WHAT YOU HAVE TO DO — All of the data below should be printed again word for word, pictures excluded.

SOURCE INFORMATION —
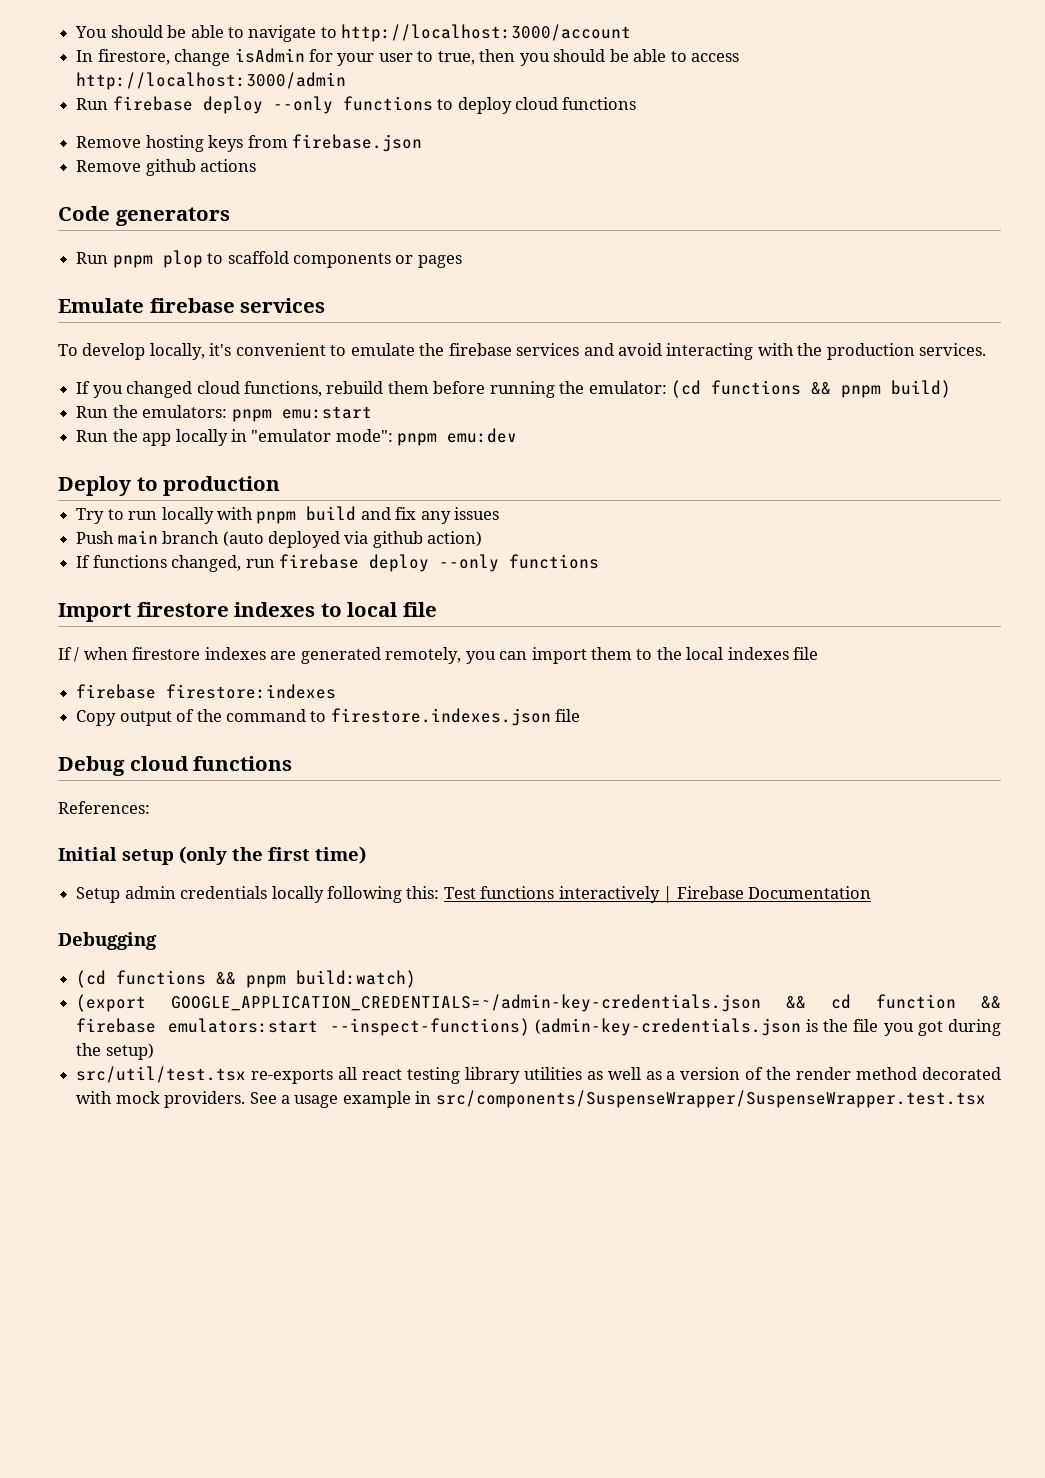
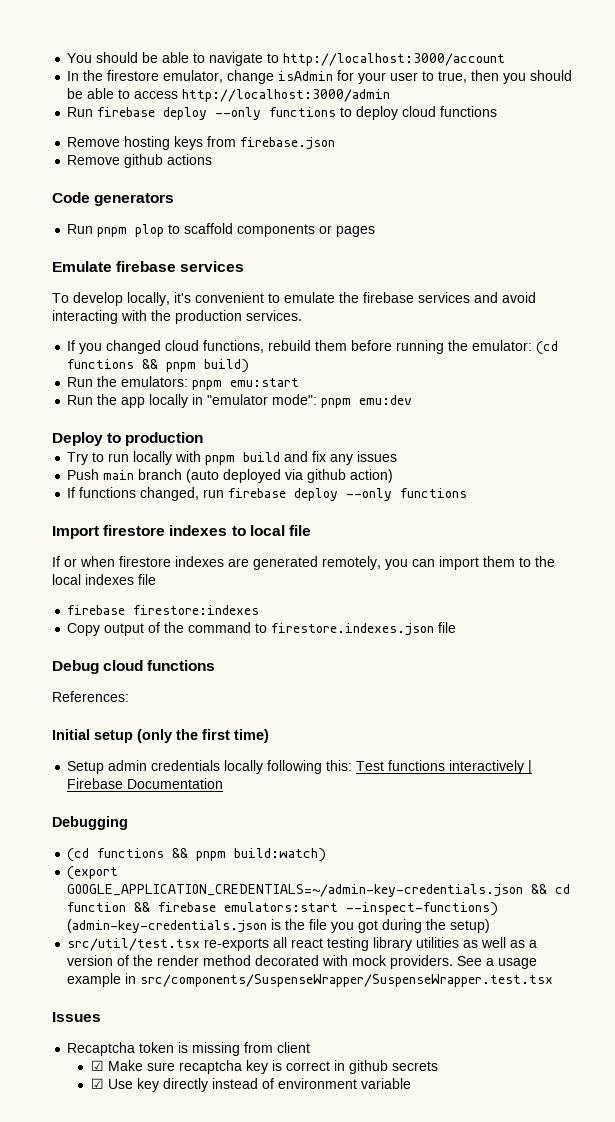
[97,49,170,65] firestore, -> [83,70,224,83] the firestore emulator,
[74,647,80,662] / -> [64,558,77,567] or
(986, 1099) none -> [52,1012,101,1022] [67,1042,311,1056] [90,1060,438,1074] [90,1078,411,1092] // Issues // Recaptcha token is missing from client // ☑ Make sure recaptcha key is correct in github secrets // ☑ Use key directly instead of environment variable

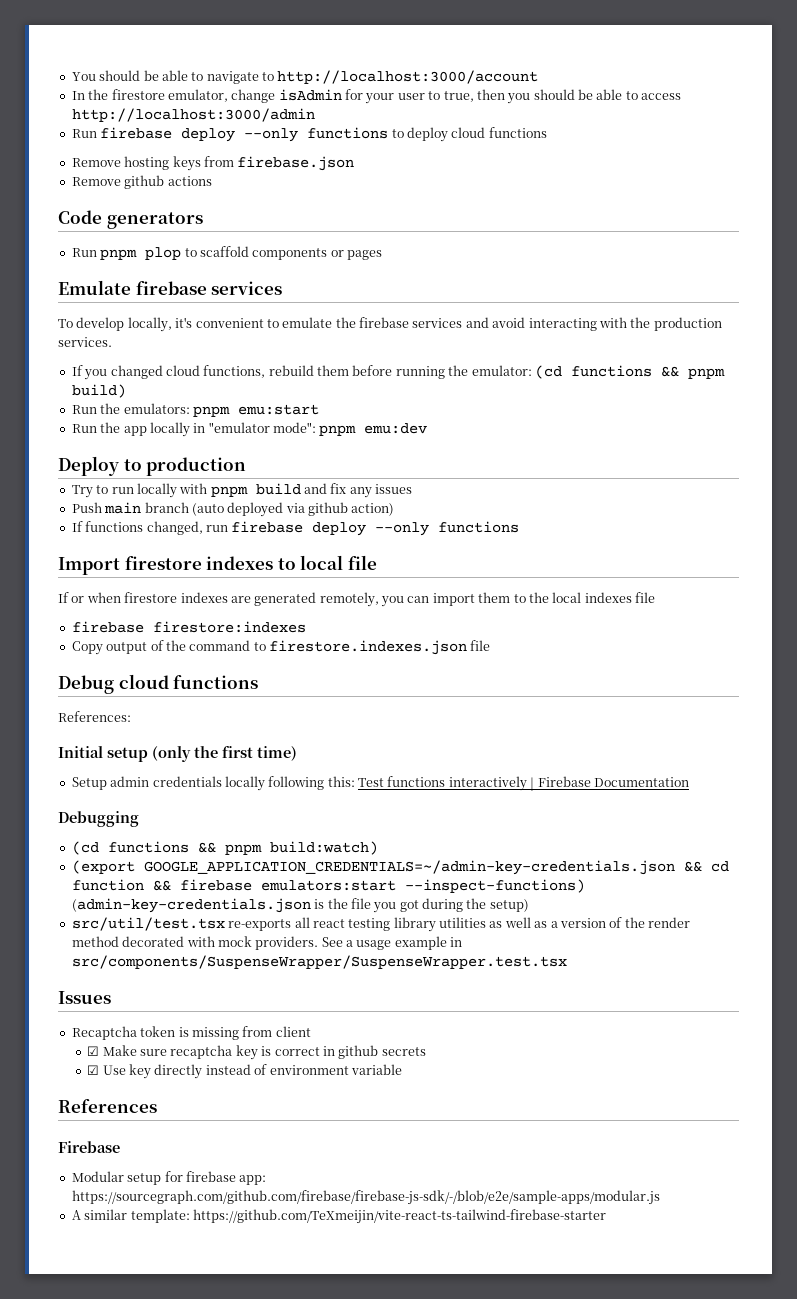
(411, 1083) none -> [58,1099,157,1113] [58,1141,120,1153] [71,1171,267,1185] [71,1190,660,1205] [71,1209,606,1224] // References // Firebase // Modular setup for firebase app: https://sourcegraph.com/github.com/firebase/firebase-js-sdk/-/blob/e2e/sample-apps/modular.js // A similar template: https://github.com/TeXmeijin/vite-react-ts-tailwind-firebase-starter

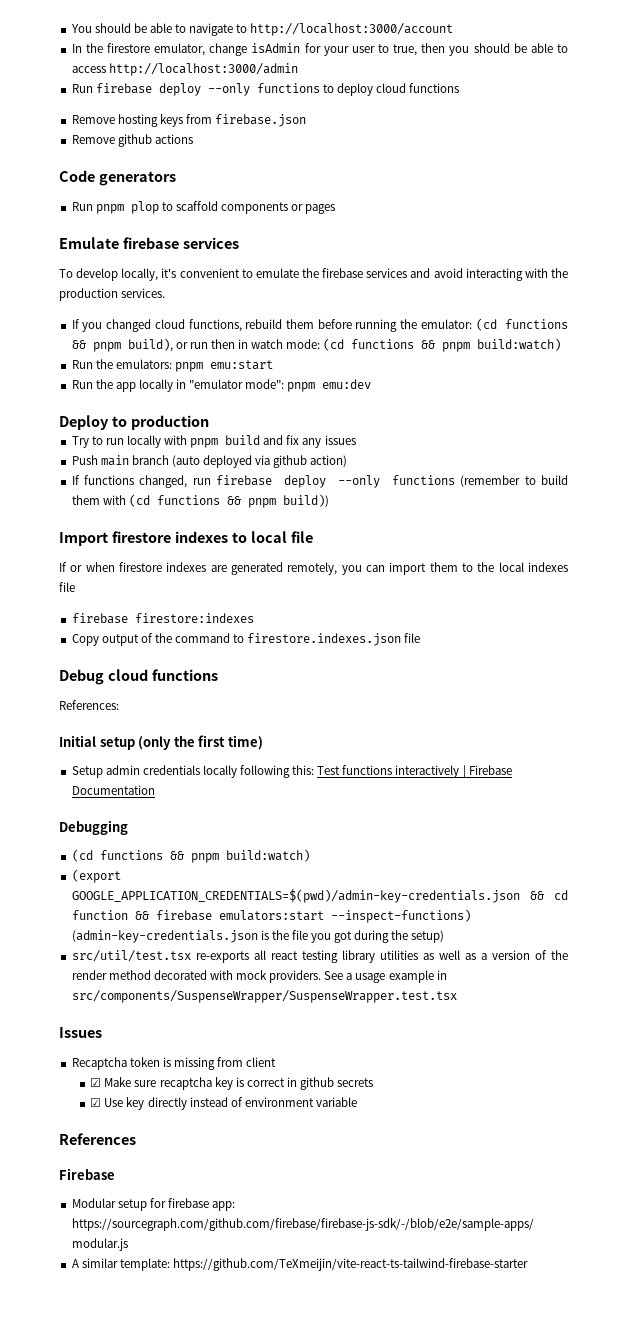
[71,384,126,398] build) -> [127,338,562,352] build), or run then in watch mode: (cd functions && pnpm build:watch)
(520, 527) none -> [460,475,568,487] [71,494,329,508] (remember to build them with (cd functions && pnpm build))
[143,860,675,875] GOOGLE_APPLICATION_CREDENTIALS=~/admin-key-credentials.json -> [71,889,520,903] GOOGLE_APPLICATION_CREDENTIALS=$(pwd)/admin-key-credentials.json

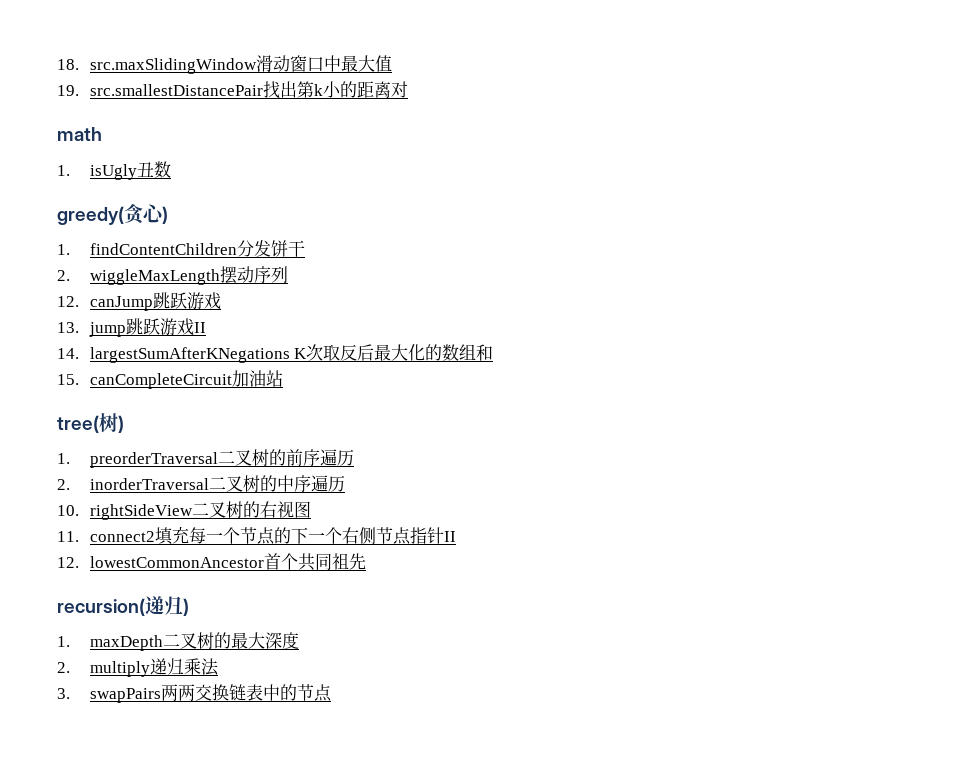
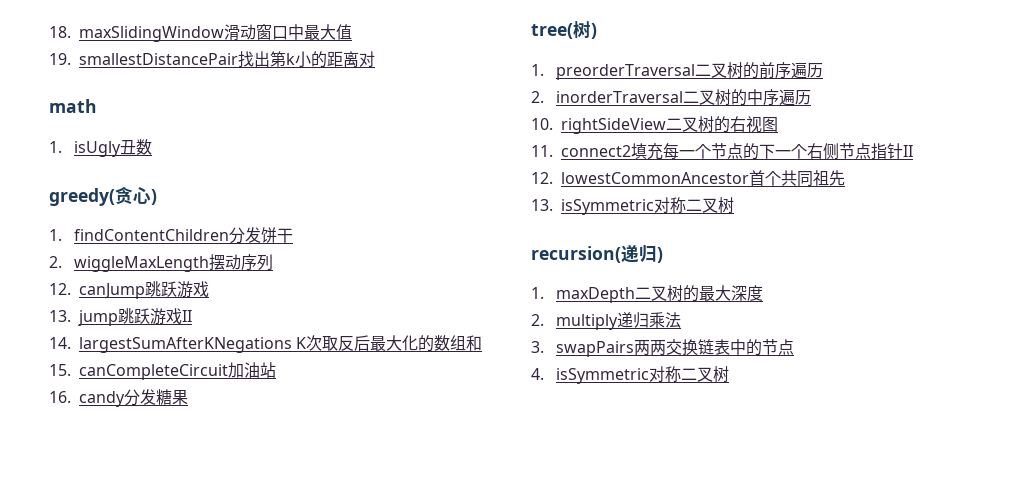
[89,58,257,74] src.maxSlidingWindow -> [79,26,224,42] maxSlidingWindow
[89,84,263,96] src.smallestDistancePair -> [79,53,238,65] smallestDistancePair
(283, 378) none -> [49,389,188,407] // 16. candy分发糖果
(366, 561) none -> [531,197,734,215] // 13. isSymmetric对称二叉树
(332, 693) none -> [531,366,730,384] // 4. isSymmetric对称二叉树

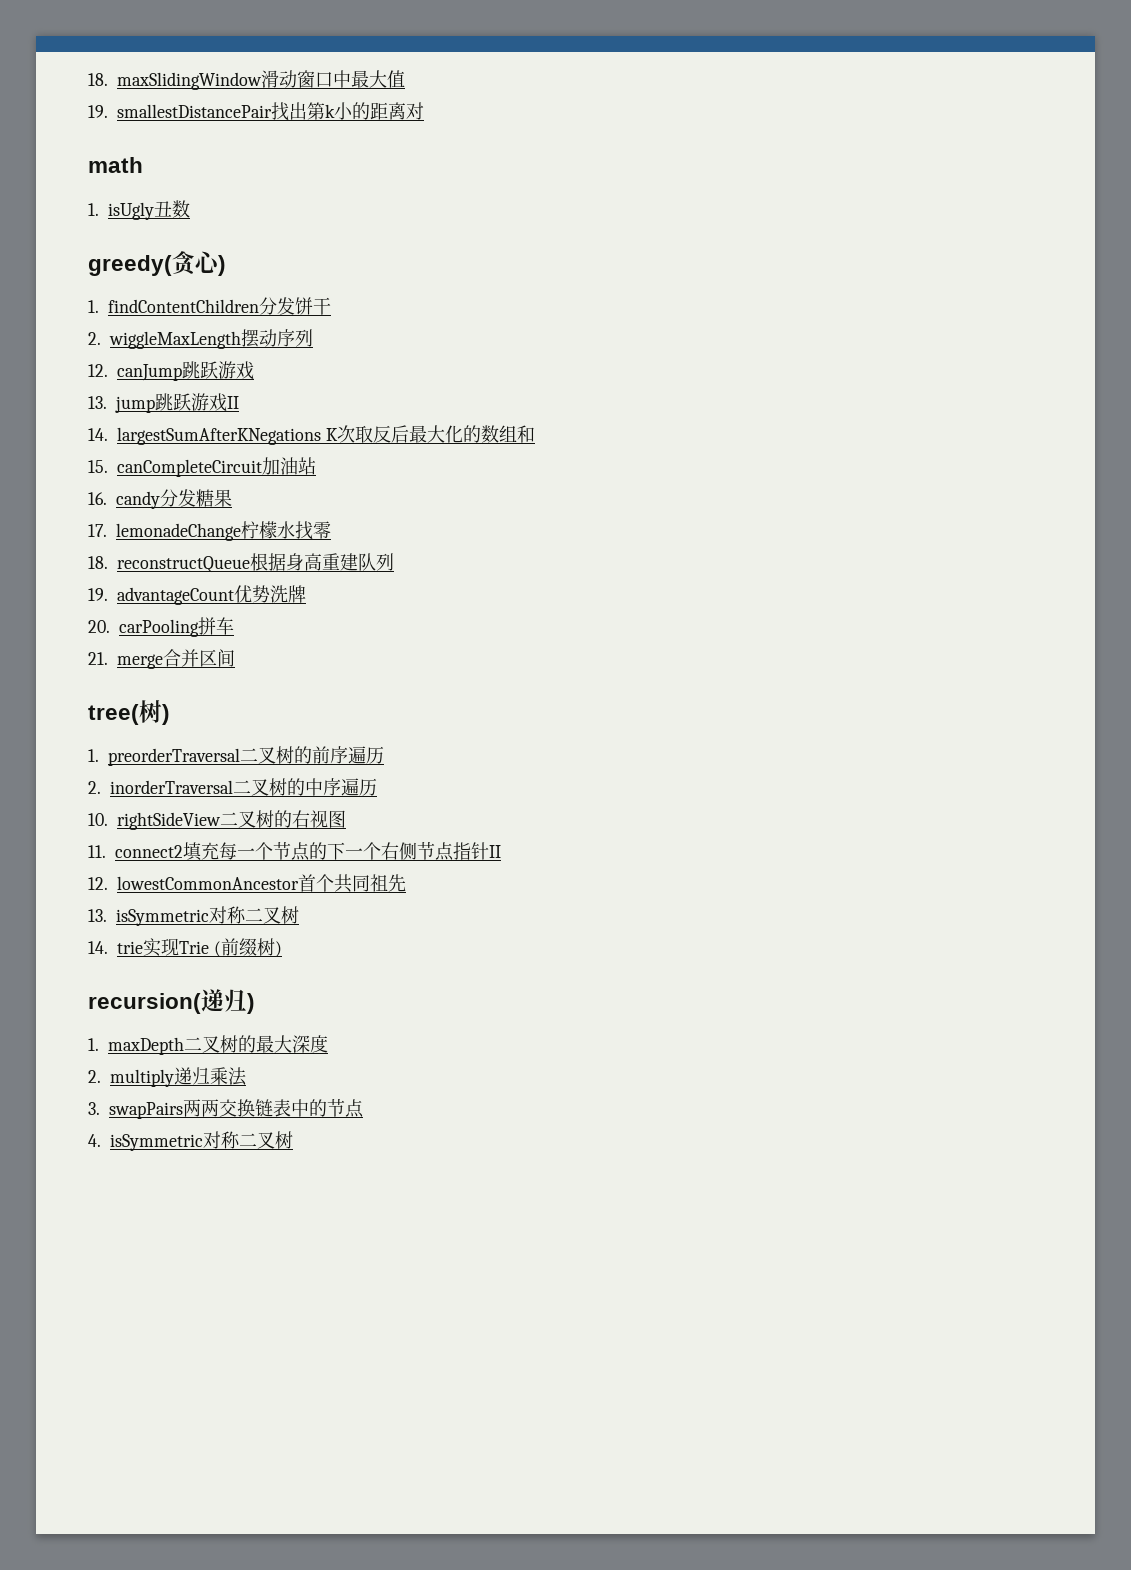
(188, 397) none -> [88,521,331,541] [88,553,394,573] [88,585,306,605] [88,617,234,637] [88,649,235,669] // 17. lemonadeChange柠檬水找零 // 18. reconstructQueue根据身高重建队列 // 19. advantageCount优势洗牌 // 20. carPooling拼车 // 21. merge合并区间
(734, 205) none -> [88,938,282,957] // 14. trie实现Trie (前缀树)

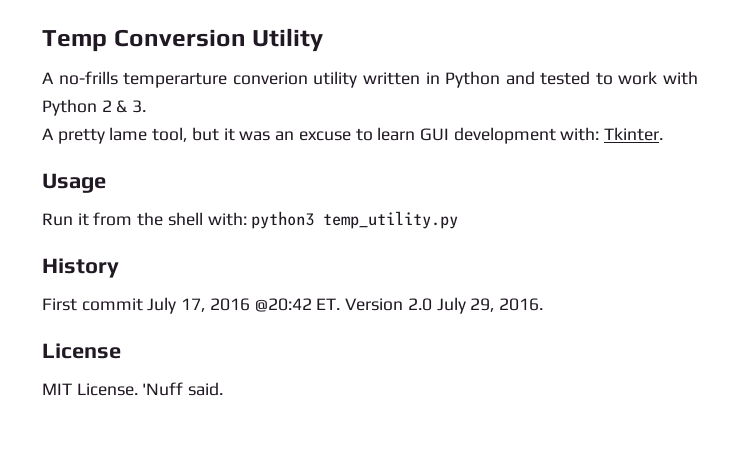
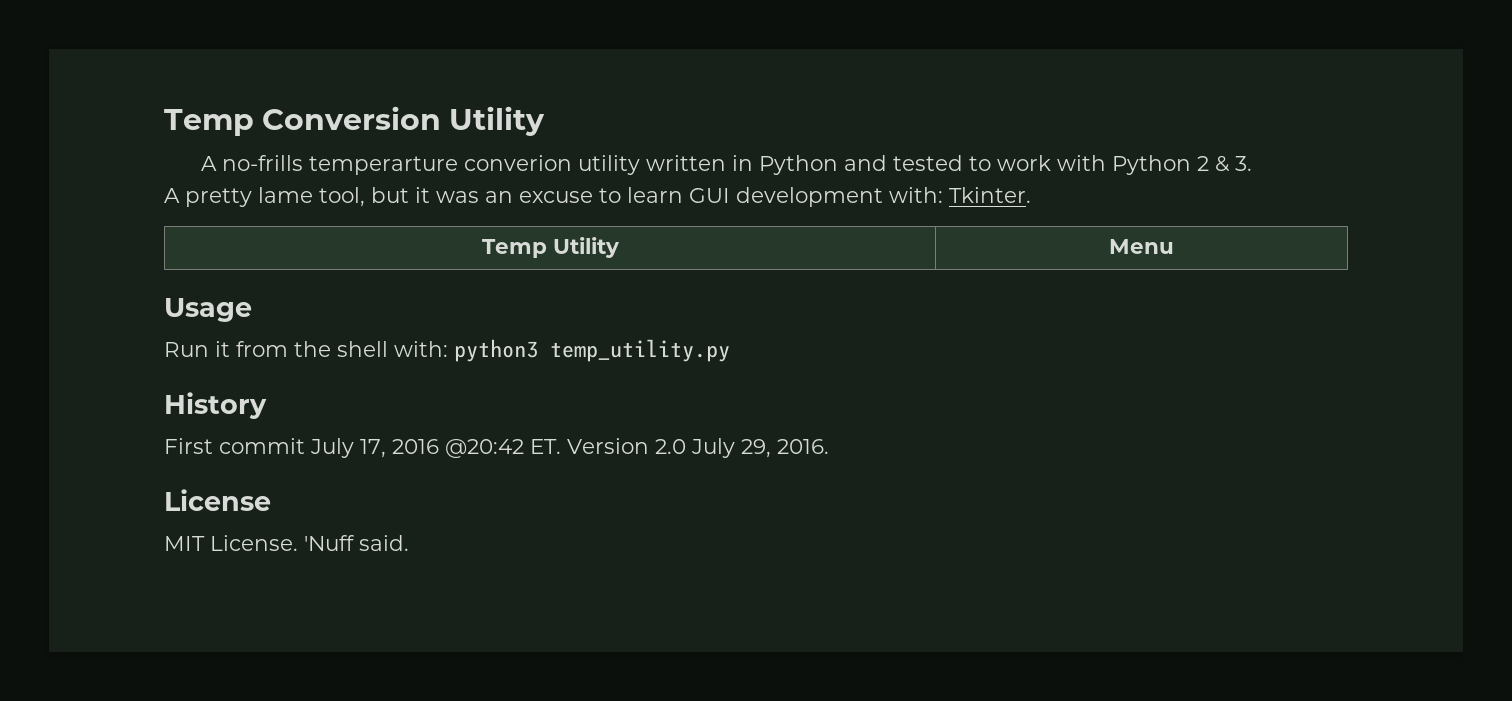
(664, 134) none -> [481,237,620,258] [1109,239,1174,254] // Temp Utility | Menu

ANSWER TO THIS PROBLEM —
[97,49,170,65] firestore, -> [83,70,224,83] the firestore emulator,
[74,647,80,662] / -> [64,558,77,567] or
(986, 1099) none -> [52,1012,101,1022] [67,1042,311,1056] [90,1060,438,1074] [90,1078,411,1092] // Issues // Recaptcha token is missing from client // ☑ Make sure recaptcha key is correct in github secrets // ☑ Use key directly instead of environment variable

(411, 1083) none -> [58,1099,157,1113] [58,1141,120,1153] [71,1171,267,1185] [71,1190,660,1205] [71,1209,606,1224] // References // Firebase // Modular setup for firebase app: https://sourcegraph.com/github.com/firebase/firebase-js-sdk/-/blob/e2e/sample-apps/modular.js // A similar template: https://github.com/TeXmeijin/vite-react-ts-tailwind-firebase-starter

[71,384,126,398] build) -> [127,338,562,352] build), or run then in watch mode: (cd functions && pnpm build:watch)
(520, 527) none -> [460,475,568,487] [71,494,329,508] (remember to build them with (cd functions && pnpm build))
[143,860,675,875] GOOGLE_APPLICATION_CREDENTIALS=~/admin-key-credentials.json -> [71,889,520,903] GOOGLE_APPLICATION_CREDENTIALS=$(pwd)/admin-key-credentials.json

[89,58,257,74] src.maxSlidingWindow -> [79,26,224,42] maxSlidingWindow
[89,84,263,96] src.smallestDistancePair -> [79,53,238,65] smallestDistancePair
(283, 378) none -> [49,389,188,407] // 16. candy分发糖果
(366, 561) none -> [531,197,734,215] // 13. isSymmetric对称二叉树
(332, 693) none -> [531,366,730,384] // 4. isSymmetric对称二叉树

(188, 397) none -> [88,521,331,541] [88,553,394,573] [88,585,306,605] [88,617,234,637] [88,649,235,669] // 17. lemonadeChange柠檬水找零 // 18. reconstructQueue根据身高重建队列 // 19. advantageCount优势洗牌 // 20. carPooling拼车 // 21. merge合并区间
(734, 205) none -> [88,938,282,957] // 14. trie实现Trie (前缀树)

(664, 134) none -> [481,237,620,258] [1109,239,1174,254] // Temp Utility | Menu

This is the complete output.